EXERCISE DESCRIPTION: Start at the line below containing "un exécutable qgis_process-qgis-ltr.bat" and stop at the line containing "- On peut lancer". Repeat every line of that stretch exactly, and nothing outside it.

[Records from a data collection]
■ ■ ■ ■ ■ ■ ■

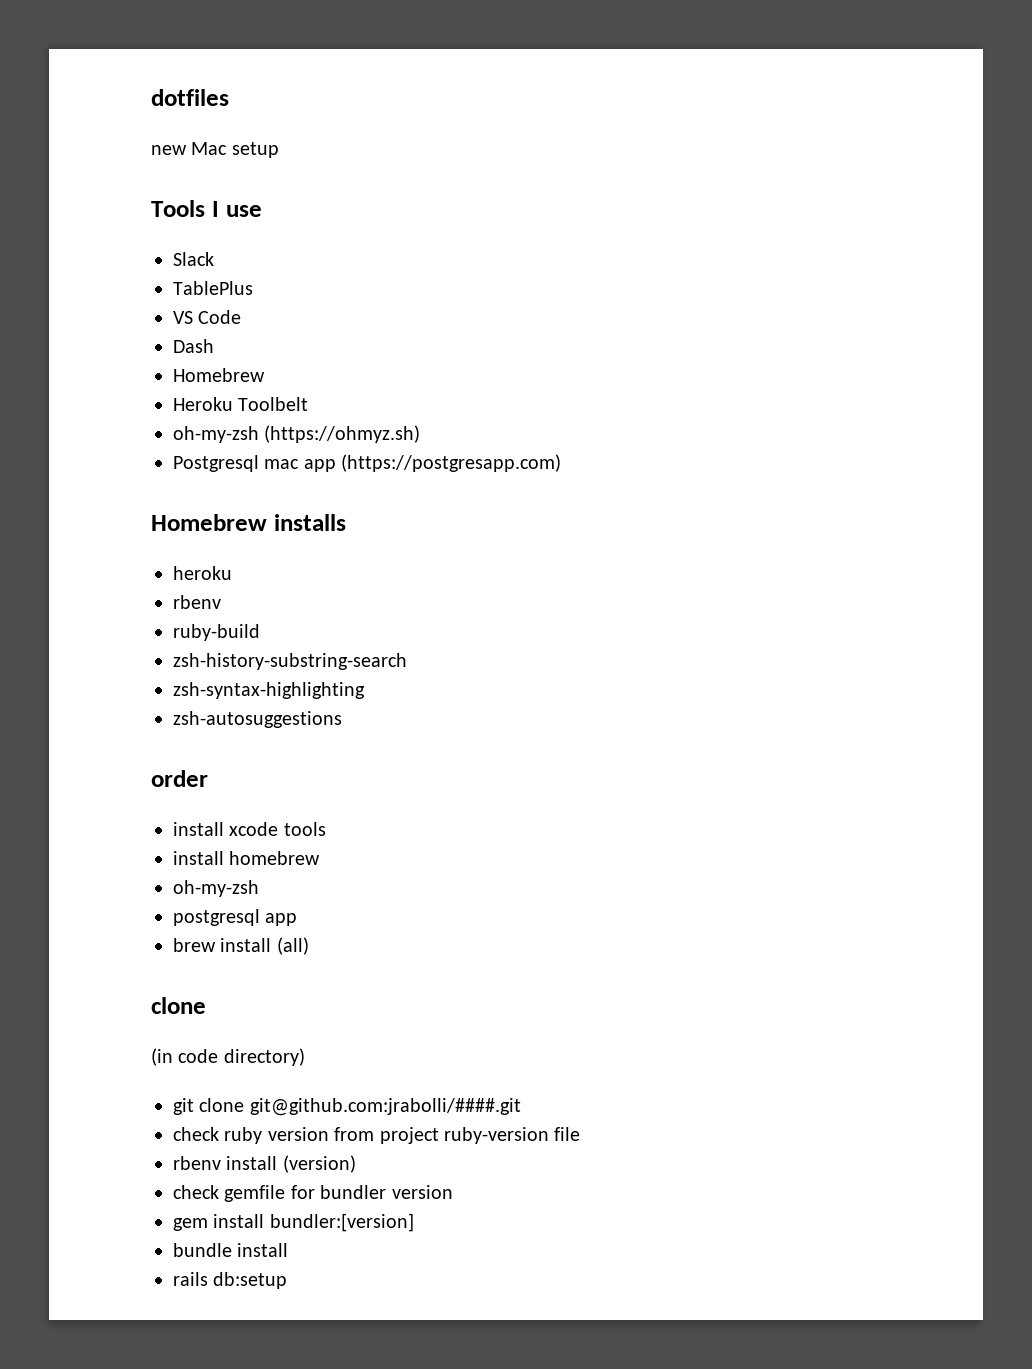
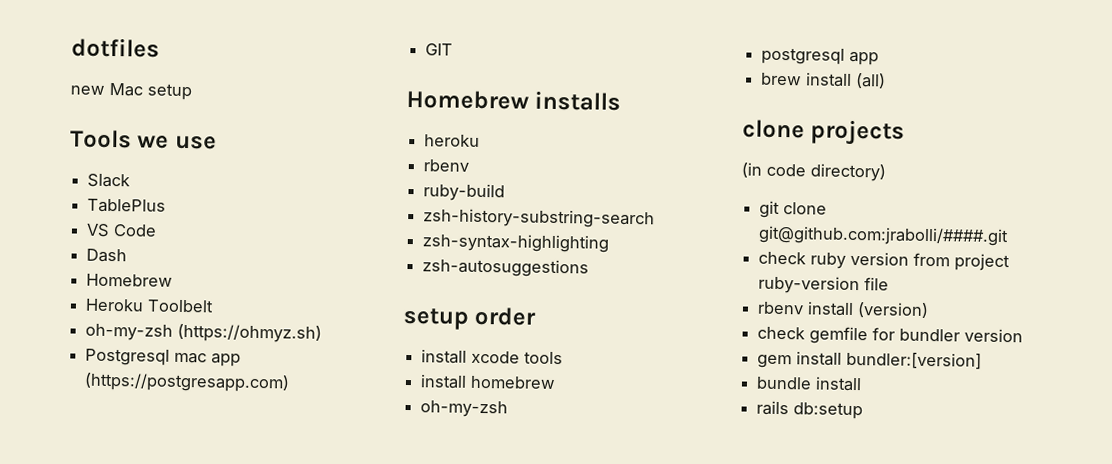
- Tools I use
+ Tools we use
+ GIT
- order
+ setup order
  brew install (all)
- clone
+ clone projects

■ ■ ■ ■ ■ ■ ■

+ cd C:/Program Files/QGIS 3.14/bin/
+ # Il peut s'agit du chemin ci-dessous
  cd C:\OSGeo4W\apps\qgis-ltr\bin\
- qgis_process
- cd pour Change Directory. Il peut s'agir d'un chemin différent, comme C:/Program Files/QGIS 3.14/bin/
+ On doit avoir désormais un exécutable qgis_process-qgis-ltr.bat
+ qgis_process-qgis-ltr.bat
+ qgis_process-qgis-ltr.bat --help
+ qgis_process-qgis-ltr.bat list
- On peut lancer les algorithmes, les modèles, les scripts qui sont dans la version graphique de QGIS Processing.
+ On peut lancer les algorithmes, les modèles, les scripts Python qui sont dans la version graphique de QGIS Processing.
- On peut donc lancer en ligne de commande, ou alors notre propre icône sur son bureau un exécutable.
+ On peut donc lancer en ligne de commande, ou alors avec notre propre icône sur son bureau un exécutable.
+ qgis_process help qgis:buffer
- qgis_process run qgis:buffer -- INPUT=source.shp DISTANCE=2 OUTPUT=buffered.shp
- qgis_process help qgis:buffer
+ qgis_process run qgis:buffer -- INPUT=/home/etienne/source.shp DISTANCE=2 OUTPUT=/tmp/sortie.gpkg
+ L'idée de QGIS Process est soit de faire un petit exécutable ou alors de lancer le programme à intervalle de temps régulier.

■ ■ ■ ■ ■ ■ ■

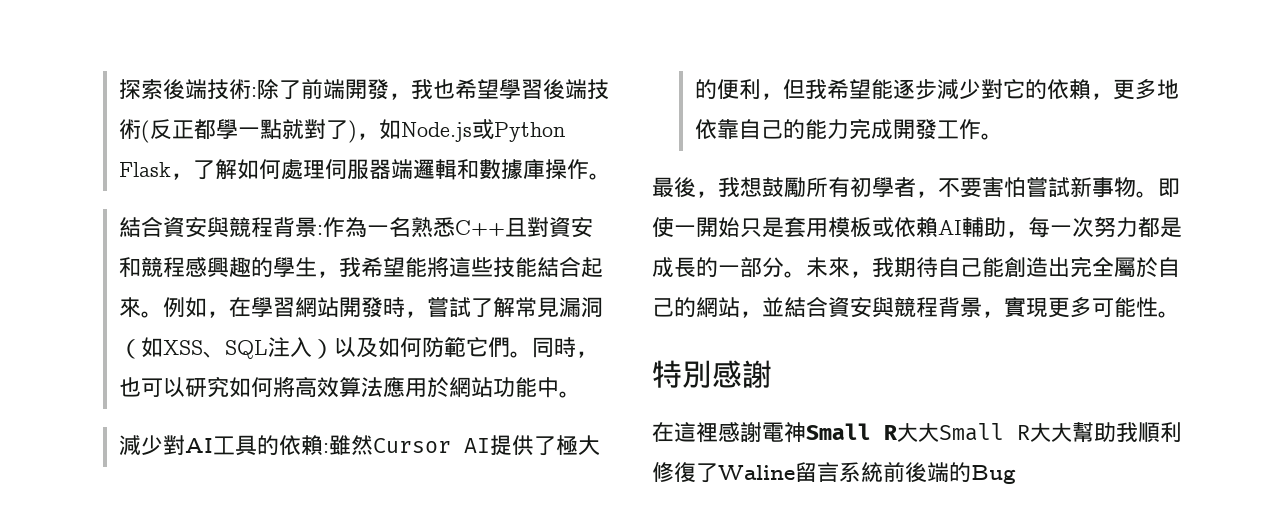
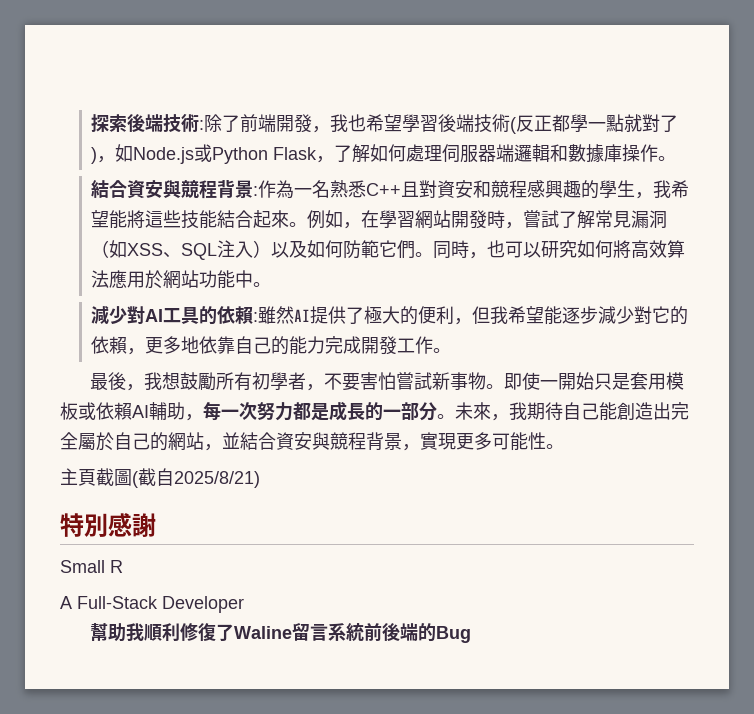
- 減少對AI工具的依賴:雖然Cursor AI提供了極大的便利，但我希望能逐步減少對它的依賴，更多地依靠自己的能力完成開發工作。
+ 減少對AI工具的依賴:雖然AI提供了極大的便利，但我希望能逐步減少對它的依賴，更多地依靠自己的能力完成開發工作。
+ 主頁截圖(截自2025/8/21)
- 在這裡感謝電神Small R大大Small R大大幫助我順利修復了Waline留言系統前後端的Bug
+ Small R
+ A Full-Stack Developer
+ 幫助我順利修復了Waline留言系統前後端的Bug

■ ■ ■ ■ ■ ■ ■

FINISHED TASK:
+ On doit avoir désormais un exécutable qgis_process-qgis-ltr.bat
+ qgis_process-qgis-ltr.bat
+ qgis_process-qgis-ltr.bat --help
+ qgis_process-qgis-ltr.bat list
- On peut lancer les algorithmes, les modèles, les scripts qui sont dans la version graphique de QGIS Processing.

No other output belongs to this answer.